As many of you are closing out 2012-13, Forum staff has calculated estimates for the AB 113 program and those were emailed to you a week ago and are available on the DHLF website (cadhlf.org).  DHCS obviously will need to verify the numbers and the overall program size may shift up or down slightly due to the upper payment limit calculation, but we hope you find this beneficial.  To reiterate, these numbers are estimates only and some variables could change which would impact the results of the entire model prior to finalization by DHCS. 

Once DHCS has distributed the funding for 2012-13, their attention will turn to the process for the 2013-14 funds. 

A similar process will begin for those eligible district hospitals participating in the non-designated public hospital supplemental program (formerly SB 1255) regarding the distribution of those funds for 2012-13, including the requirement that hospitals submit a proposal for the funds (similar to the proposals submitted previously to the California Medical Assistance Commission). 

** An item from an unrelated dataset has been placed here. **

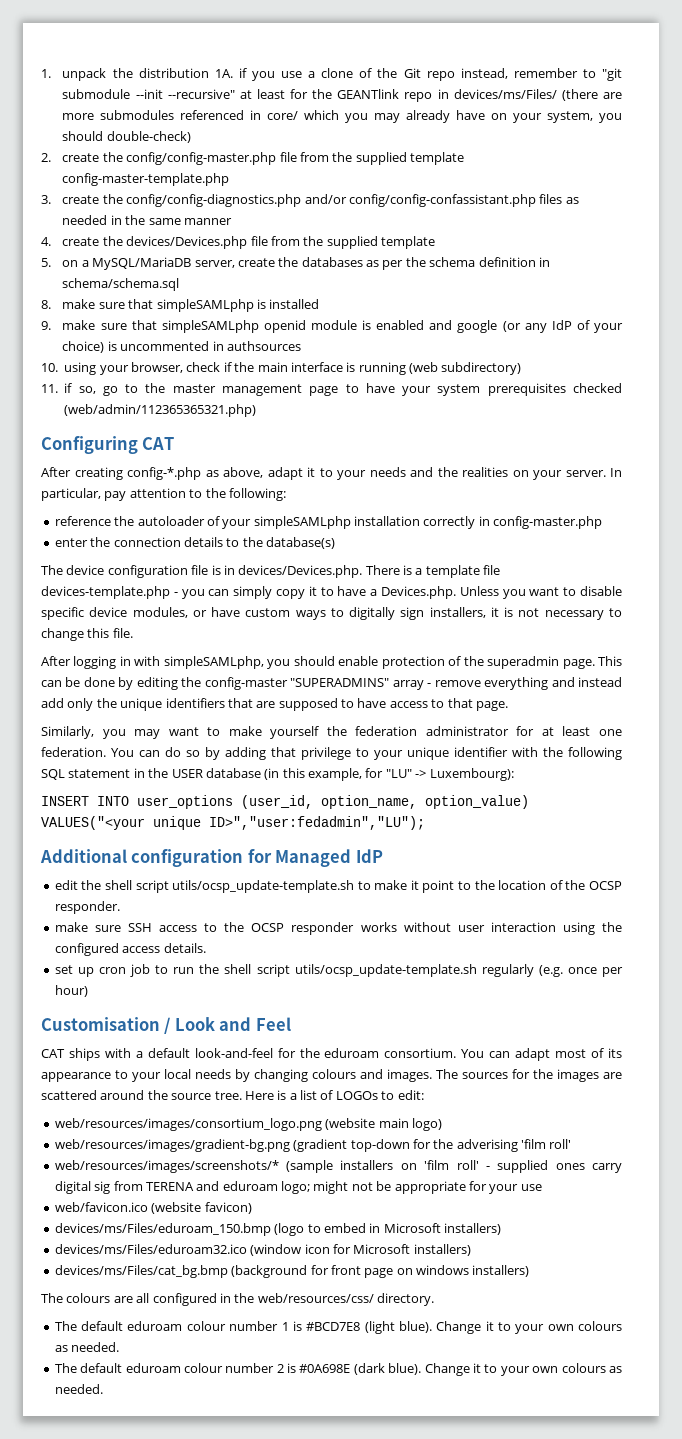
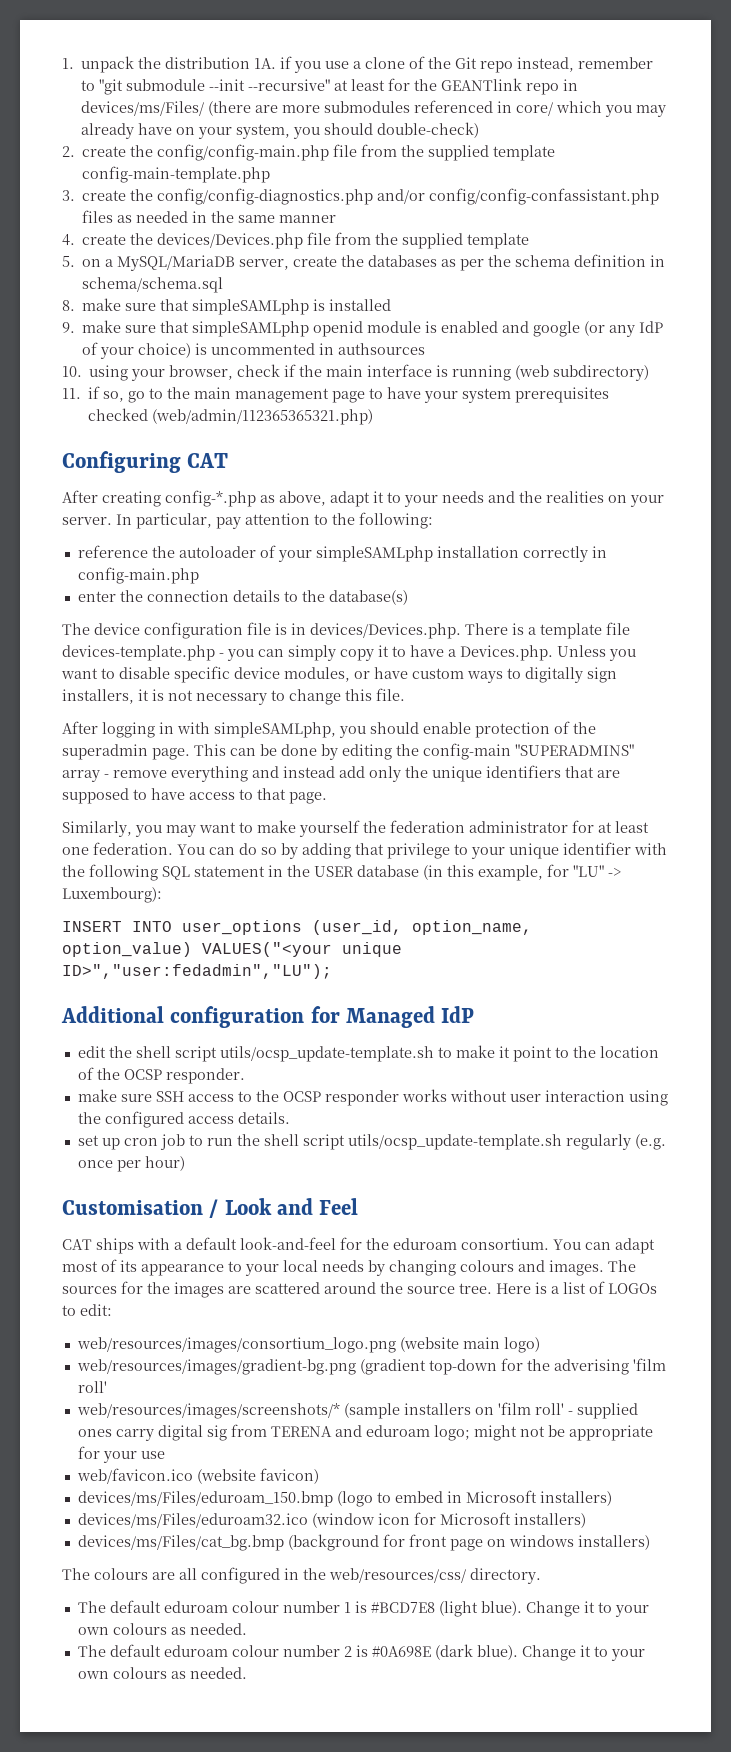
[126,152,465,165] [62,173,230,186] config/config-master.php file from the supplied template config-master-template.php -> [157,144,556,161] [82,166,271,183] config/config-main.php file from the supplied template config-main-template.php
[172,384,216,393] master -> [194,387,232,399] main
[493,516,603,529] config-master.php -> [77,567,199,584] config-main.php
[204,677,288,690] config-master -> [423,743,511,760] config-main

Medi-Cal Managed Care Expansion in Rural Areas

Beginning October 2013, Medi-Cal managed care will be expanded into rural areas that are now fee-for-service (FFS) only.  The expansion of managed care includes the following rural FFS counties: Alpine, Amador, Butte, Calaveras, Colusa, Del Norte, El Dorado, Glenn, Humboldt, Imperial, Inyo, Lake, Lassen, Mariposa, Modoc, Mono, Nevada, Placer, Plumas, San Benito, Shasta, Sierra, Siskiyou, Sutter, Tehama, Trinity Tuolumne and Yuba.  

Hospital Provider Fee

The CHA Board of Directors has approved the next 2-year hospital provider fee (calendar years 2014-15) and CHA staff reports work will get underway on modeling, etc. within the next few weeks. DHLF staff is working closely with CHA on potential mechanisms to ensure district/municipal hospitals participate fully in the fee.  Additionally, Forum staff will participate with the broader CHA provider fee workgroup to ensure district/municipal hospitals interests’ are protected.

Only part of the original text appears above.